Data entries
◆ ◆ ◆ ◆ ◆ ◆ ◆

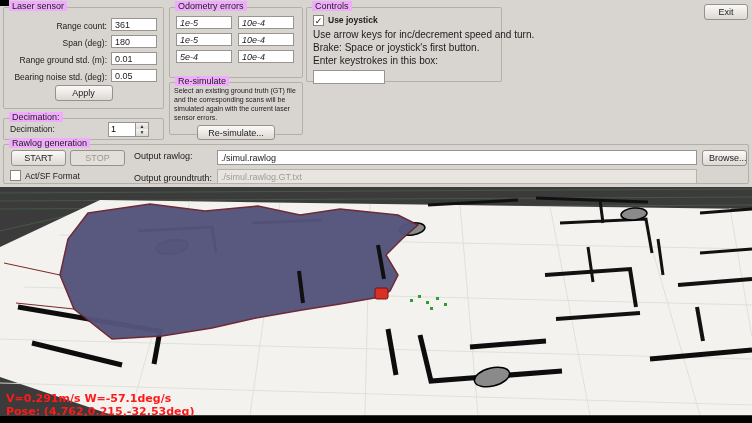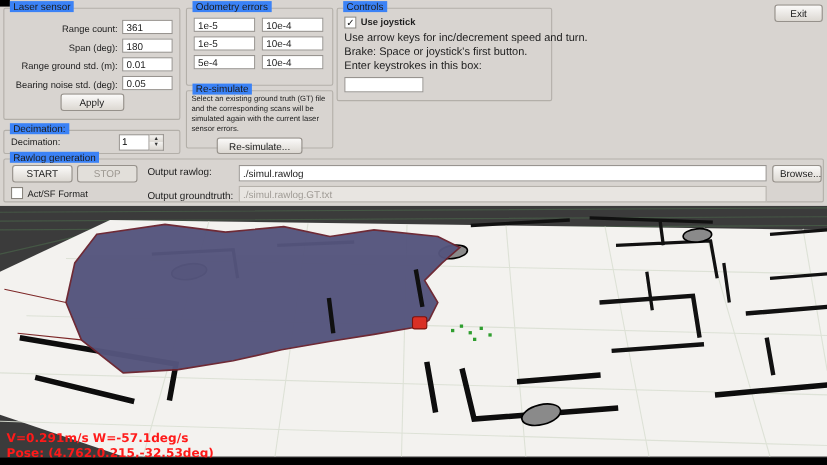"Laser sensor" .group-title { background: #3b82f6 -> #f0abfc }
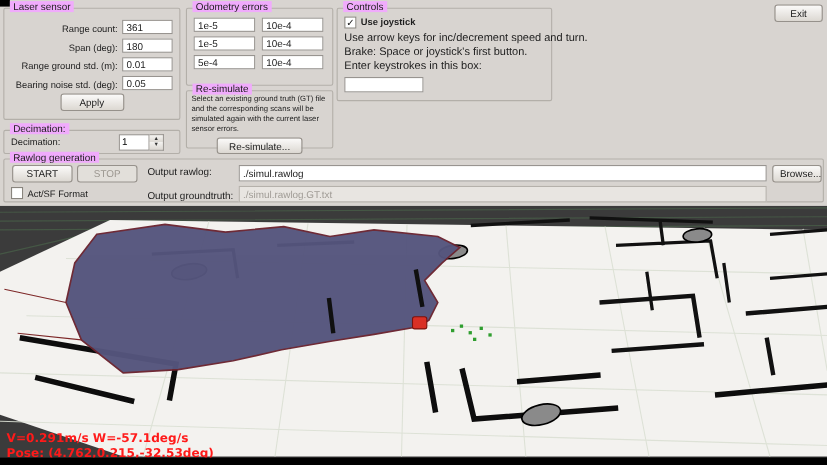"Controls" #g-controls { height: 85px -> 75px }
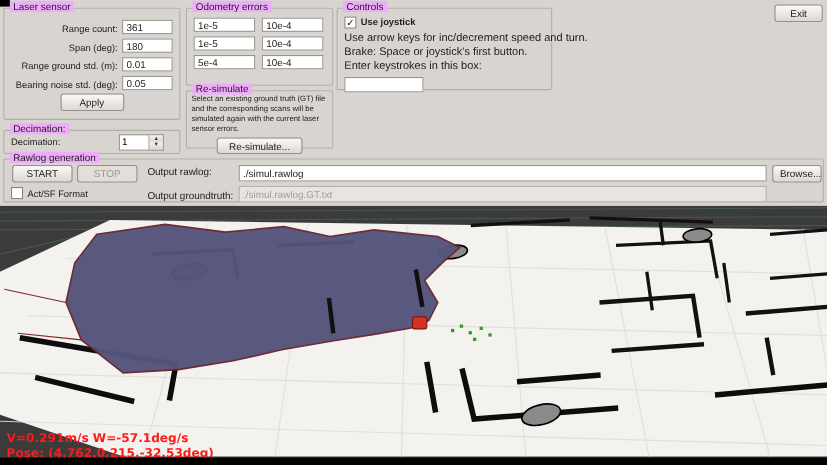"1e-5" .odo-row .txt { font-style: none -> italic }
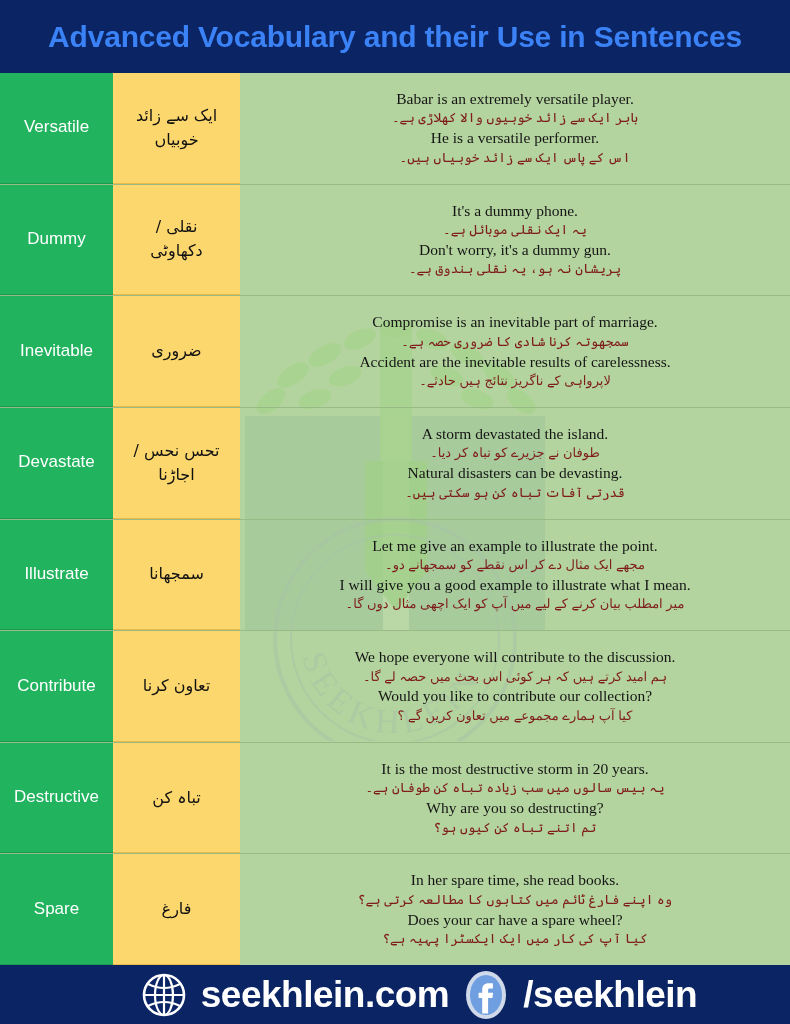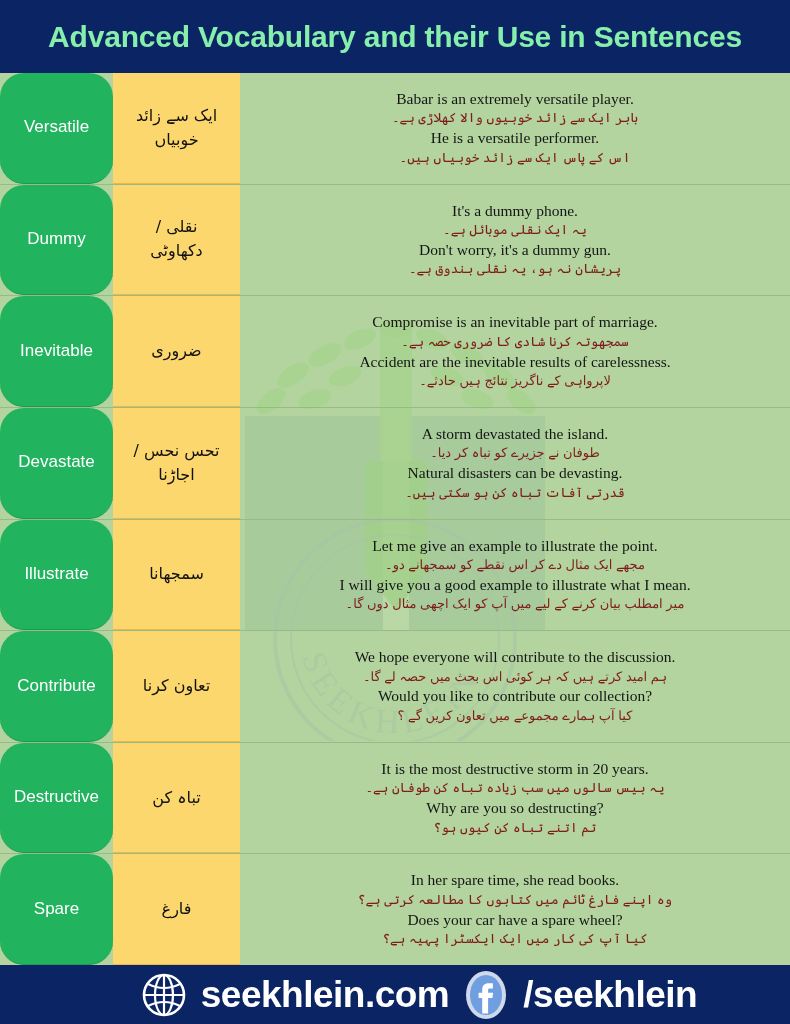"Advanced Vocabulary and their Use" .header-title { color: #86efac -> #3b82f6 }
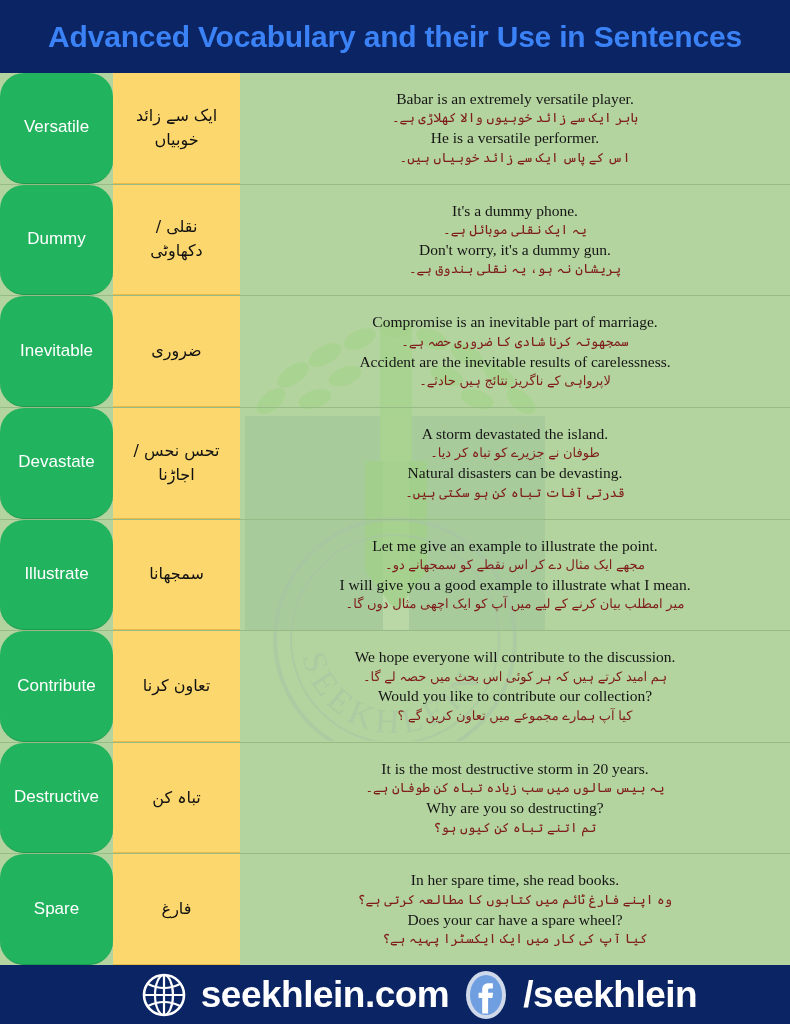"Versatile" .col-word { border-radius: 24px -> none }
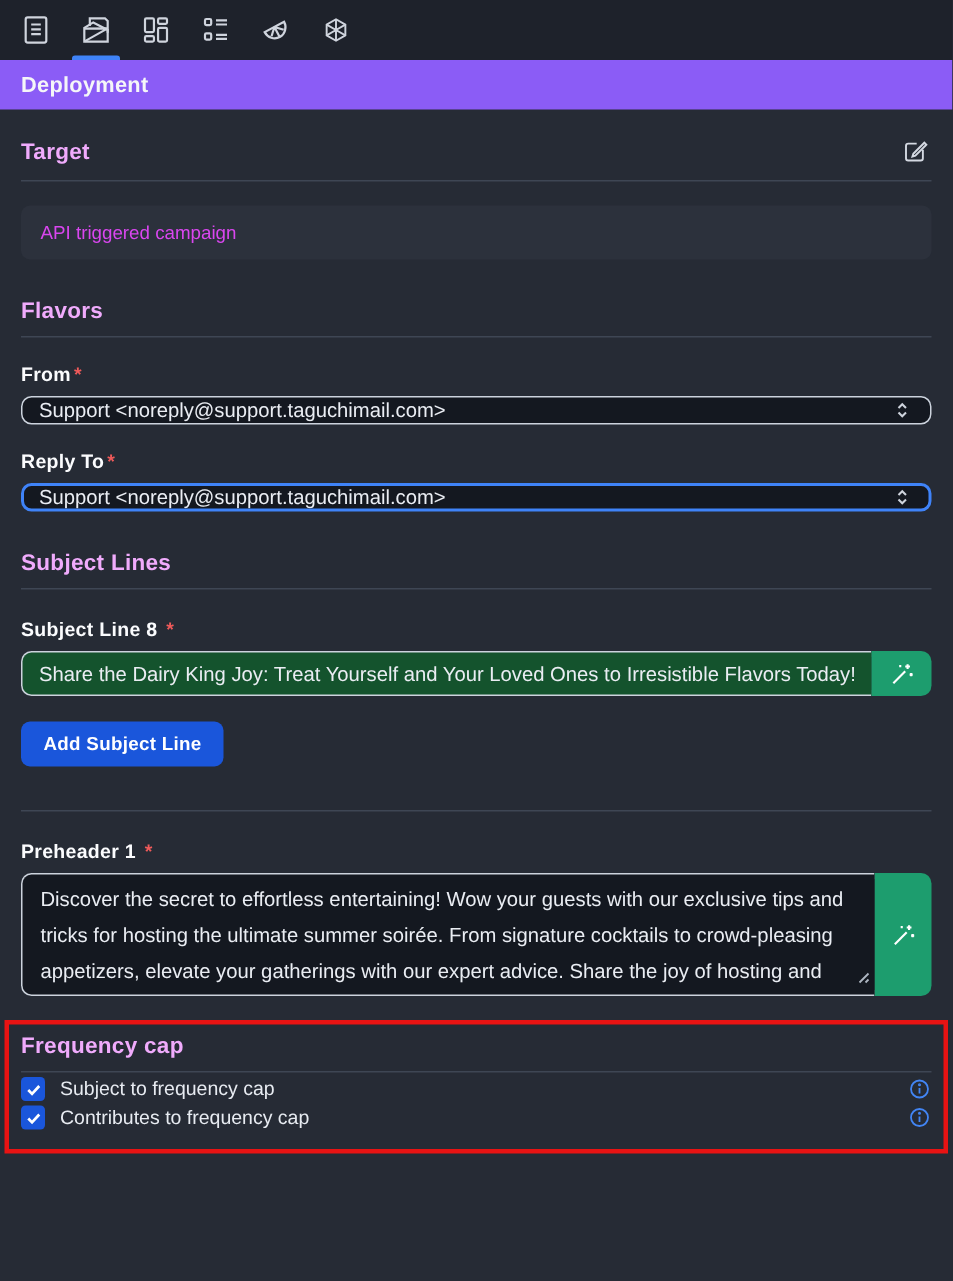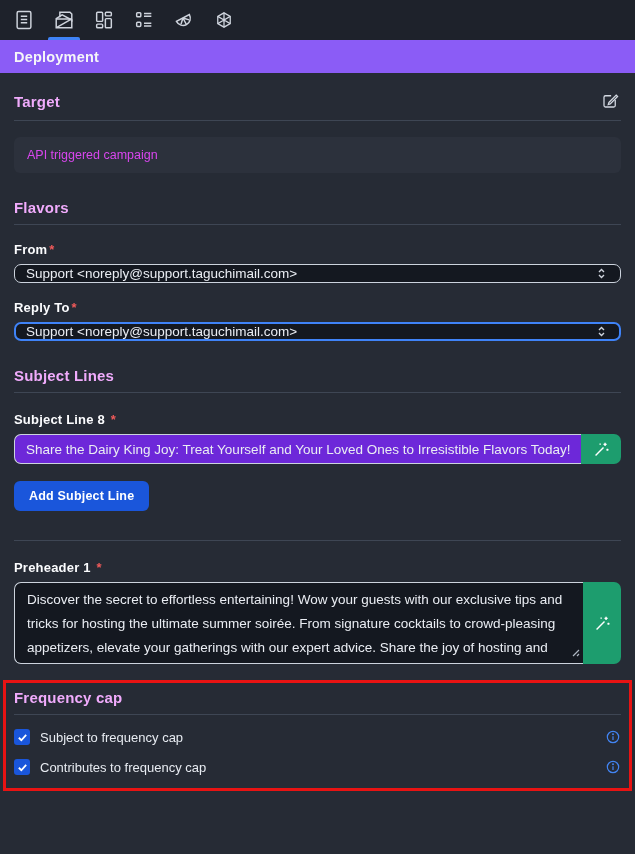"Share the Dairy King Joy:" .text-input { background: #6d28d9 -> #14532d }
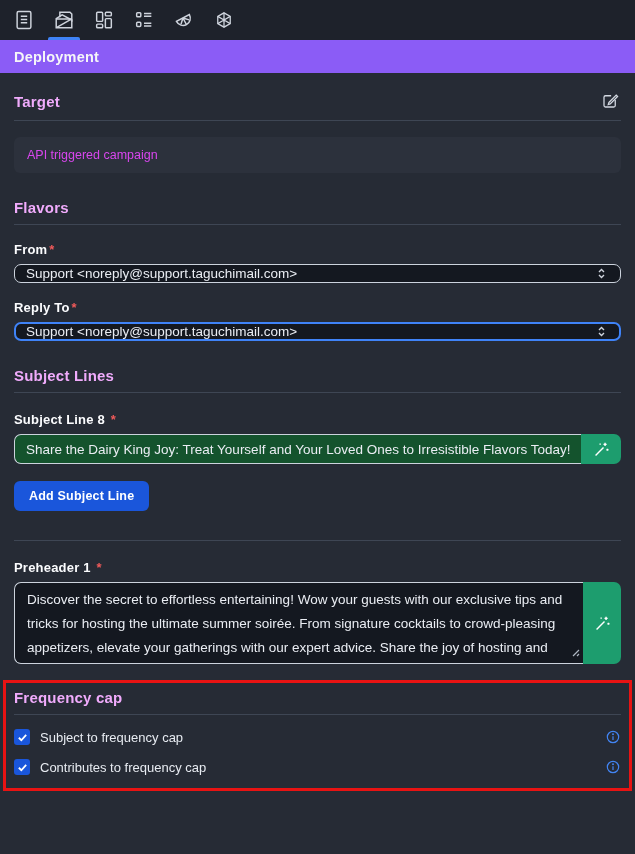"Subject to frequency cap" .check-row { align-items: center -> flex-start; margin-top: 14px -> 3px }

◆ ◆ ◆ ◆ ◆ ◆ ◆

Task to carry out -
Omit the pictures; set down each record exactly.

Finished task -
"Laser sensor" .group-title { background: #3b82f6 -> #f0abfc }
"Controls" #g-controls { height: 85px -> 75px }
"1e-5" .odo-row .txt { font-style: none -> italic }
"Advanced Vocabulary and their Use" .header-title { color: #86efac -> #3b82f6 }
"Versatile" .col-word { border-radius: 24px -> none }
"Share the Dairy King Joy:" .text-input { background: #6d28d9 -> #14532d }
"Subject to frequency cap" .check-row { align-items: center -> flex-start; margin-top: 14px -> 3px }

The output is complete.